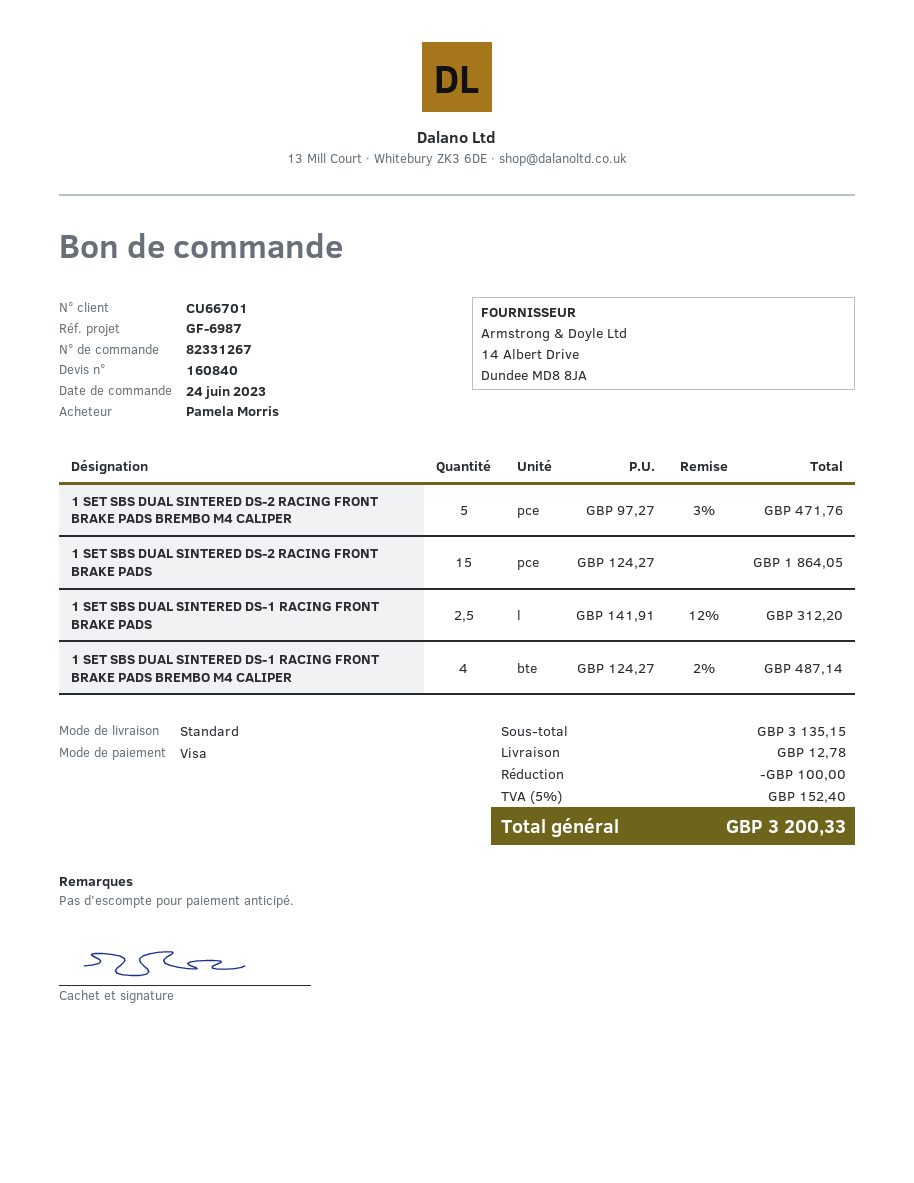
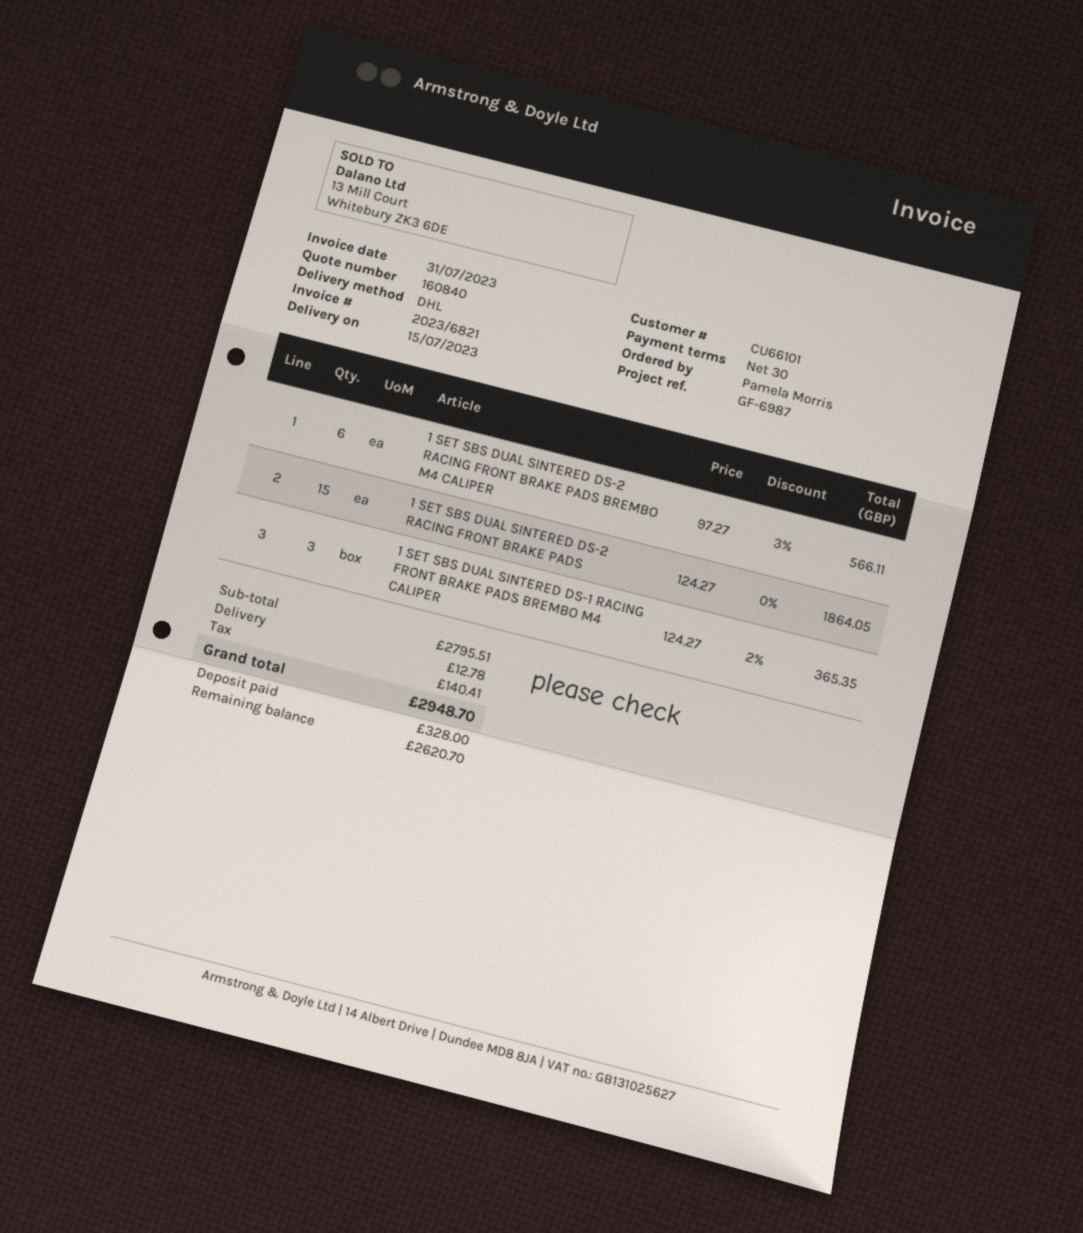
customer number: CU66701 -> CU66101
shipping method: standard -> DHL
1 SET SBS DUAL SINTERED DS-2 RACING FRONT BRAKE PADS BREMBO M4 CALIPER: 5 x 97.27 - 3% = 471.76 -> 6 x 97.27 - 3% = 566.11
1 SET SBS DUAL SINTERED DS-1 RACING FRONT BRAKE PADS: 2.5 x 141.91 - 12% = 312.20 -> none
1 SET SBS DUAL SINTERED DS-1 RACING FRONT BRAKE PADS BREMBO M4 CALIPER: 4 x 124.27 - 2% = 487.14 -> 3 x 124.27 - 2% = 365.35
subtotal: 3135.15 -> 2795.51
discount: 100.00 -> none
tax: 152.40 -> 140.41
total: 3200.33 -> 2948.70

------------------------------------

→ **WORK INSTRUCTIONS**:
Retype all of the data above word for word, excluding the pictures.

→ **YOUR RESPONSE**:
customer number: CU66701 -> CU66101
shipping method: standard -> DHL
1 SET SBS DUAL SINTERED DS-2 RACING FRONT BRAKE PADS BREMBO M4 CALIPER: 5 x 97.27 - 3% = 471.76 -> 6 x 97.27 - 3% = 566.11
1 SET SBS DUAL SINTERED DS-1 RACING FRONT BRAKE PADS: 2.5 x 141.91 - 12% = 312.20 -> none
1 SET SBS DUAL SINTERED DS-1 RACING FRONT BRAKE PADS BREMBO M4 CALIPER: 4 x 124.27 - 2% = 487.14 -> 3 x 124.27 - 2% = 365.35
subtotal: 3135.15 -> 2795.51
discount: 100.00 -> none
tax: 152.40 -> 140.41
total: 3200.33 -> 2948.70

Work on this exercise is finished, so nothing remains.